Debbie Donohue, RN, BSN, CCRC, is a Clinical Nurse Research Specialist who works with patients on Phase II and III clinical trials for gastrointestinal cancers, screens patients for eligibility and attends every visit with their medical oncologist. The doctors credit clinical trial nurses for being a key part of the team that helps patients through this complex process, but Debbie gives up the credit to Heather.
“Heather has this great zest for life,” says Debbie. “She has great friends and family support. For someone who’s been through months of chemo, a clinical trial and heavy duty surgery, she’s a fighter.”
Share your story
Just a few years earlier, Heather had relocated from Florida to care for parents facing memory issues. She is motivated to keep going for their sake, as well as her children and grandchildren – and any patients she has the opportunity to encourage with her story. Heather has chronicled her cancer journey on Facebook, making videos and posts along the way to boost anyone she could help.
“Honestly, that’s what got me out of bed in the morning, and that’s what kept me going,” says Heather, who attended her 40th high school reunion after recovering from her cancer surgery. “Don’t keep everything to yourself. Share your story.”
Heather is quick to emphasize that her faith is even more important than her relationship with the gym. On days she needed a boost of encouragement, it often arrived through kind words or gestures like a meal, a hug or a gift from someone, or a sunshine-filled day delivered from above.

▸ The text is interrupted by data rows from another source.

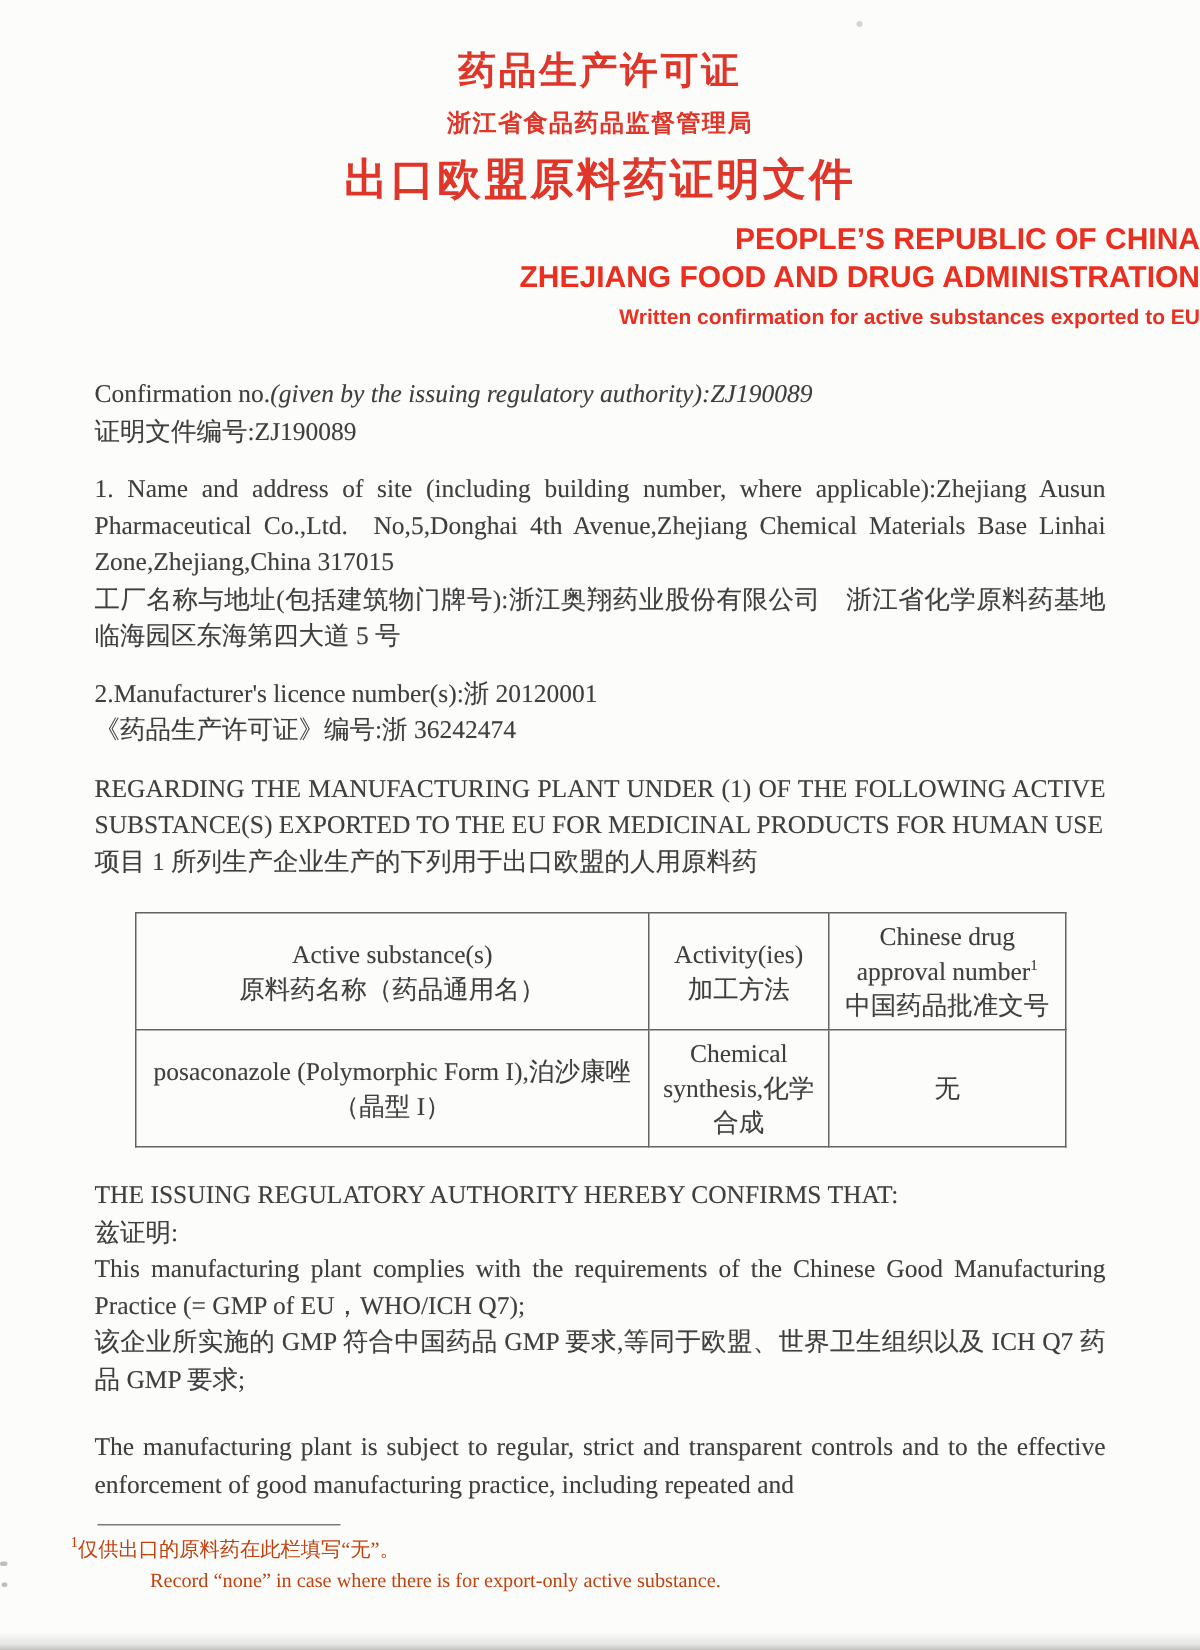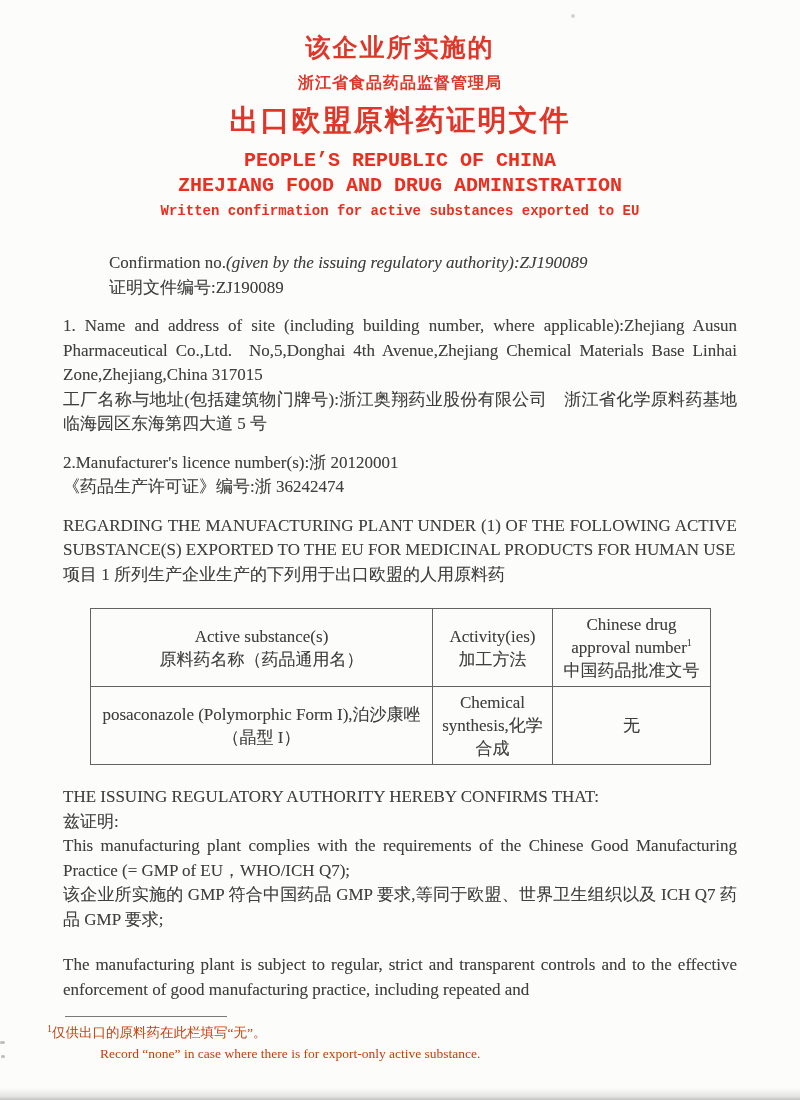--- a/index.html
+++ b/index.html
@@ -65,7 +65,7 @@
 <div class="page">
 
   <header class="doc-header">
-    <div class="hdr-cn l1">该企业所实施的</div>
+    <div class="hdr-cn l1">药品生产许可证</div>
     <div class="hdr-cn l2">浙江省食品药品监督管理局</div>
     <div class="hdr-cn l3">出口欧盟原料药证明文件</div>
     <div class="hdr-en l1">PEOPLE’S REPUBLIC OF CHINA</div>

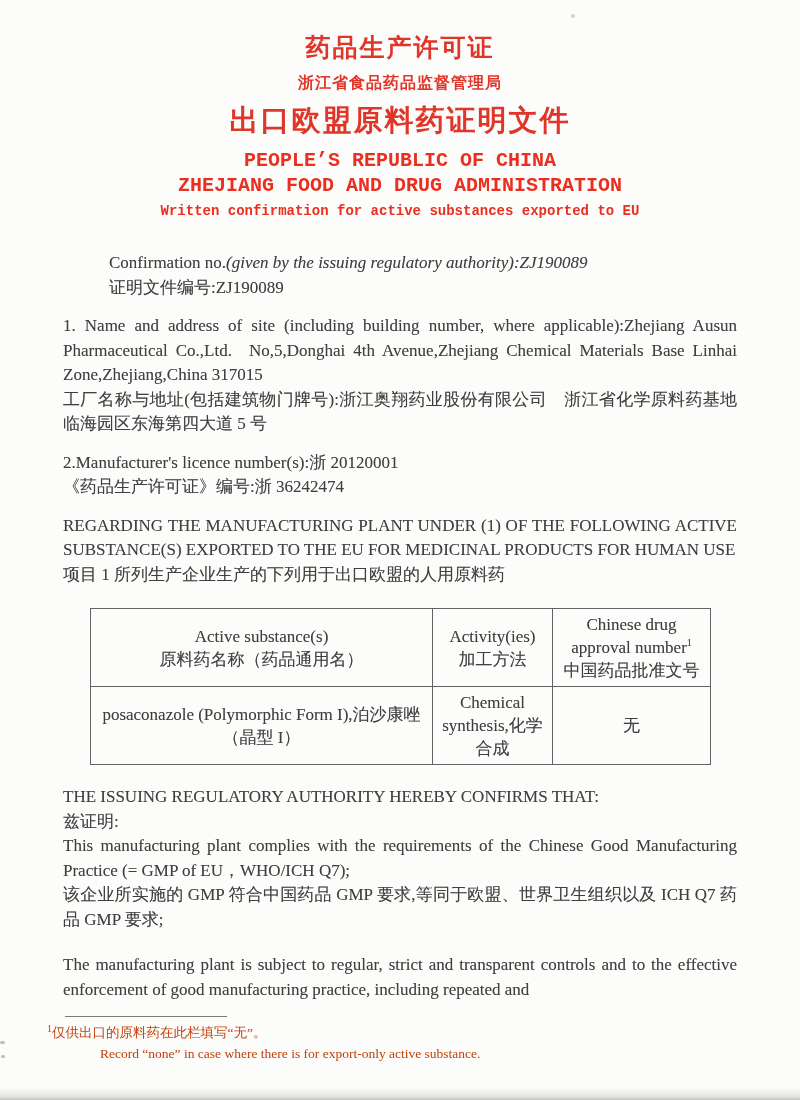--- a/index.html
+++ b/index.html
@@ -27,7 +27,7 @@
   .hdr-cn.l1{font-size:25px;line-height:35px;letter-spacing:2px;}
   .hdr-cn.l2{font-size:16px;line-height:35px;letter-spacing:1px;}
   .hdr-cn.l3{font-size:29px;line-height:40px;letter-spacing:2px;}
-  .hdr-en{color:var(--red-en);font-family:Liberation Mono, monospace;font-weight:700;}
+  .hdr-en{color:var(--red-en);font-family:Liberation Sans, sans-serif;font-weight:700;text-align:right;}
   .hdr-en.l1{margin-top:8px;font-size:20px;line-height:25px;}
   .hdr-en.l2{font-size:20px;line-height:25px;}
   .hdr-en.l3{font-size:14px;line-height:26px;}

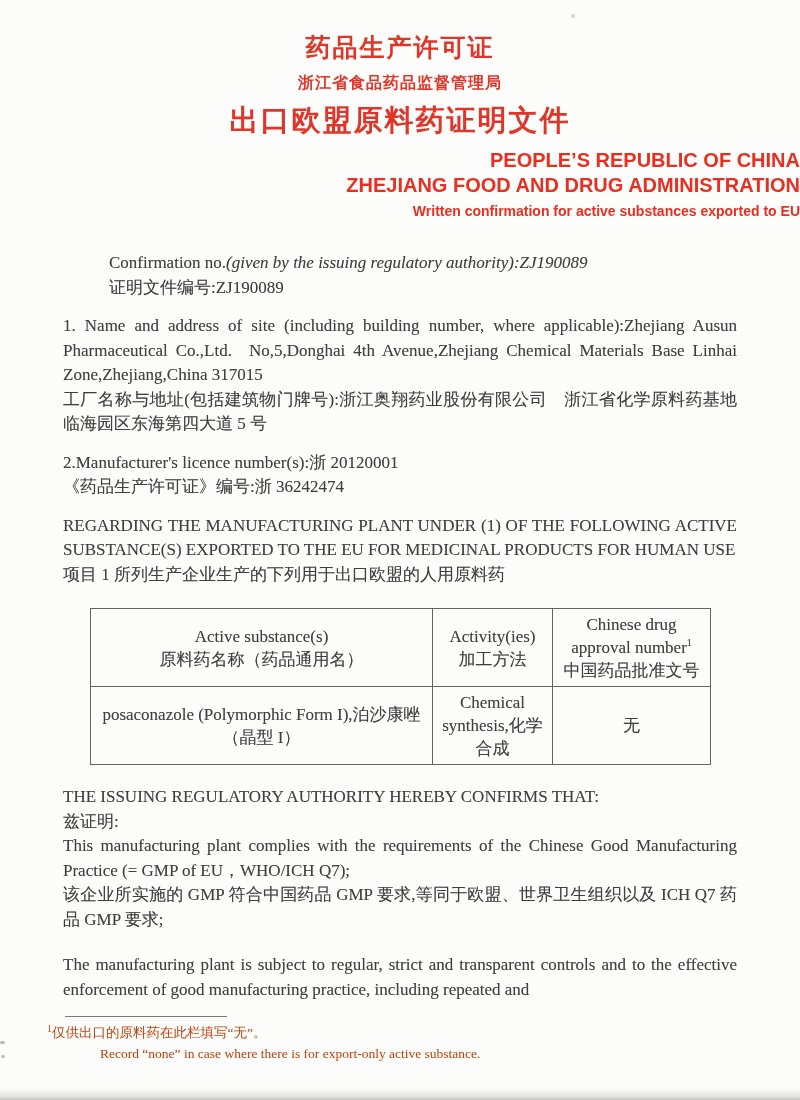--- a/index.html
+++ b/index.html
@@ -36,7 +36,7 @@
   .content{padding:0 63px;font-size:17px;line-height:24.5px;
     text-shadow:0 0 .5px rgba(64,64,64,.35);}
   .block{margin-top:14px;}
-  .block.first{margin-top:27px;margin-left:46px;}
+  .block.first{margin-top:27px;}
   .en,.cn{text-align:justify;}
   .italic{font-style:italic;}
   sup{font-size:10px;line-height:0;vertical-align:super;}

“I have learned not to make my friends and family my first stop when I needed strength or encouragement,” Heather says. “I run to God and ask him to give me what I need. He is faithful and always comes through. He gives me a peace beyond all understanding, to press on.”
Dr. Bajor says groundbreaking research and clinical trials paves the way for patients looking for hope.
“We’re trying to change this from a disease that’s one of the worst cancers to one that’s manageable, so people can have confidence in the ability to treat and control – if not cure – it,” he says.